=== THE PROBLEM ===
The entries below contain pictures. Write out only the lines from the line with "2013-01-01 till 2013-02-01.</div>" up to and including the line with "width:600px; height:146px; background:#0f766e;", exactly, without them.

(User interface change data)
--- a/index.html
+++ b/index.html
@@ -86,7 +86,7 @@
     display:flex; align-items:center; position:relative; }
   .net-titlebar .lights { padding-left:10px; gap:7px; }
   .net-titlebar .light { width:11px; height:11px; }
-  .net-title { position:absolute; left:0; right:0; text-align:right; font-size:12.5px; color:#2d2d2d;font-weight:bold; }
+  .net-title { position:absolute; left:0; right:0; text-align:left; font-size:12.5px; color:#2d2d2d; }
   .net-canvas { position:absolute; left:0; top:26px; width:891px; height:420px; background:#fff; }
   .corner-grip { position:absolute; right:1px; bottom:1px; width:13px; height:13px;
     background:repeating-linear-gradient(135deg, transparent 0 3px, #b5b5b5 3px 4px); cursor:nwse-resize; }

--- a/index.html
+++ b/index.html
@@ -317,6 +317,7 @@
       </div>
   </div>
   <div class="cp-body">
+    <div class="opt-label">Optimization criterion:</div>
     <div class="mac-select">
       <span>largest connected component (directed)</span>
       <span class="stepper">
* * *
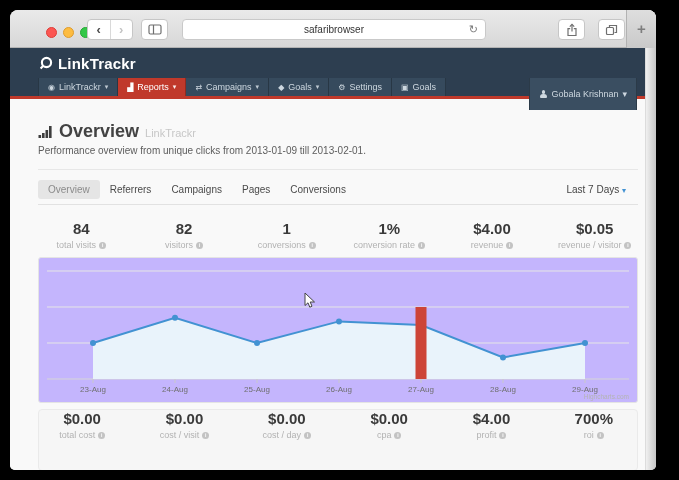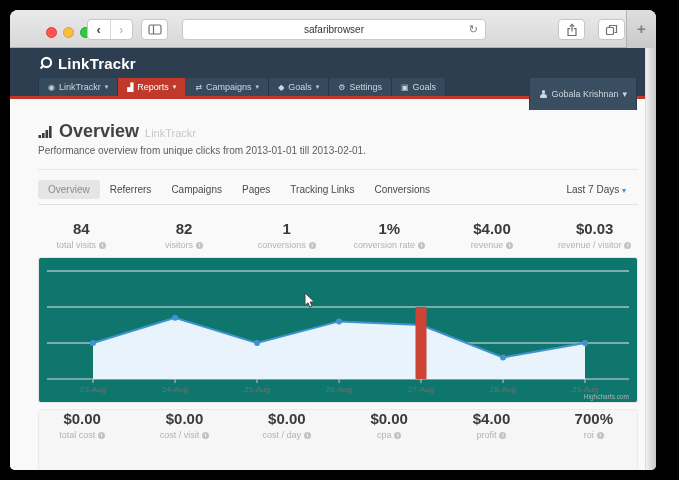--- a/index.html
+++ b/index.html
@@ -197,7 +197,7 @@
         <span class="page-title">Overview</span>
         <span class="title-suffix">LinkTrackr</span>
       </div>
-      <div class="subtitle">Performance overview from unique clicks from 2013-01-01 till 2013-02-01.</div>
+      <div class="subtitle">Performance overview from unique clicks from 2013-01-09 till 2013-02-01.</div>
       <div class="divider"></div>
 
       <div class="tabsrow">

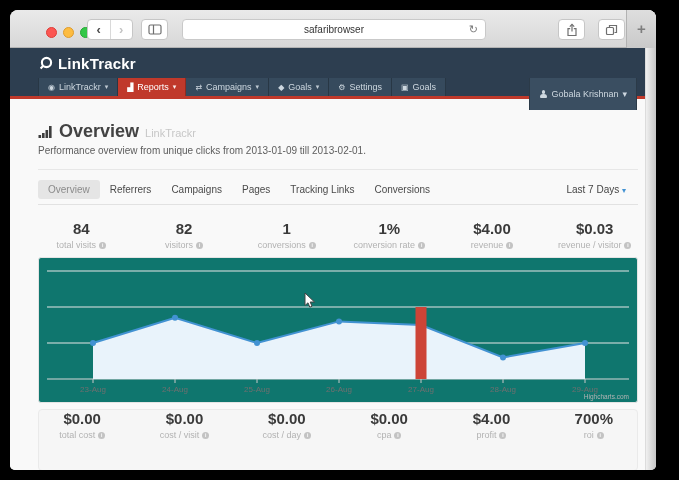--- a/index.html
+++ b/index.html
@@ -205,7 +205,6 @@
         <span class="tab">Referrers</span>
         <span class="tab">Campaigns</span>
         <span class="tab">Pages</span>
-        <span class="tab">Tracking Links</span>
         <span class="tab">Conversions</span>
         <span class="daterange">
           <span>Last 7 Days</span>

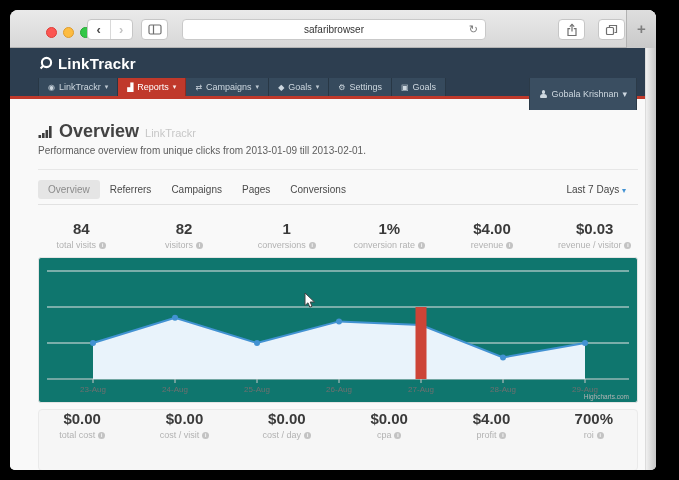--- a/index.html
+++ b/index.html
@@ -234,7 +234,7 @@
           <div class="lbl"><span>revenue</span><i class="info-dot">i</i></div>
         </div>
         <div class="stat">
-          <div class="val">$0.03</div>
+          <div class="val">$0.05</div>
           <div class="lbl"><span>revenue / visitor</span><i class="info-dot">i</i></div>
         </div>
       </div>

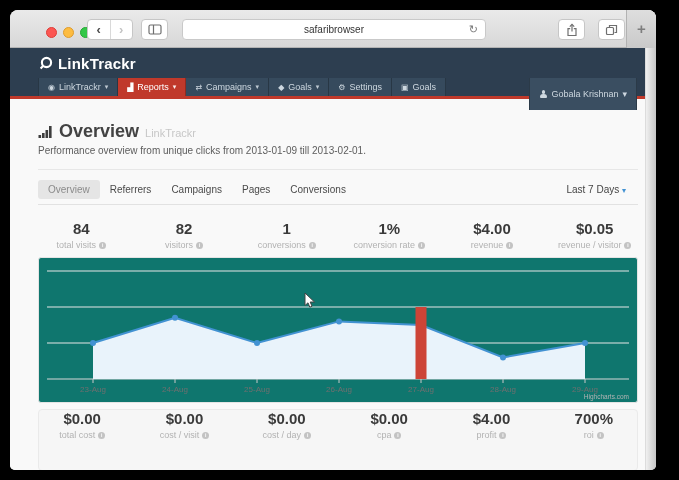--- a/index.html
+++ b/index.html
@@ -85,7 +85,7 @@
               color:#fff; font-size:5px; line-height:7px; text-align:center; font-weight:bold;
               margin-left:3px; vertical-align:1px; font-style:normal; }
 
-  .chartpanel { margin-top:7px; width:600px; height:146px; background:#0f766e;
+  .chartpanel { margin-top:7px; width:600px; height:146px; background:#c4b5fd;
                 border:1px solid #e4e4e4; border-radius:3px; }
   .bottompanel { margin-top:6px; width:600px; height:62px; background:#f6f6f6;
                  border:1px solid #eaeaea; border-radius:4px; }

=== ANSWER TO THIS TASK ===
-      <div class="subtitle">Performance overview from unique clicks from 2013-01-01 till 2013-02-01.</div>
+      <div class="subtitle">Performance overview from unique clicks from 2013-01-09 till 2013-02-01.</div>
       <div class="divider"></div>
 
       <div class="tabsrow">

--- a/index.html
+++ b/index.html
@@ -205,7 +205,6 @@
         <span class="tab">Referrers</span>
         <span class="tab">Campaigns</span>
         <span class="tab">Pages</span>
-        <span class="tab">Tracking Links</span>
         <span class="tab">Conversions</span>
         <span class="daterange">
           <span>Last 7 Days</span>

--- a/index.html
+++ b/index.html
@@ -234,7 +234,7 @@
           <div class="lbl"><span>revenue</span><i class="info-dot">i</i></div>
         </div>
         <div class="stat">
-          <div class="val">$0.03</div>
+          <div class="val">$0.05</div>
           <div class="lbl"><span>revenue / visitor</span><i class="info-dot">i</i></div>
         </div>
       </div>

--- a/index.html
+++ b/index.html
@@ -85,7 +85,7 @@
               color:#fff; font-size:5px; line-height:7px; text-align:center; font-weight:bold;
               margin-left:3px; vertical-align:1px; font-style:normal; }
 
-  .chartpanel { margin-top:7px; width:600px; height:146px; background:#0f766e;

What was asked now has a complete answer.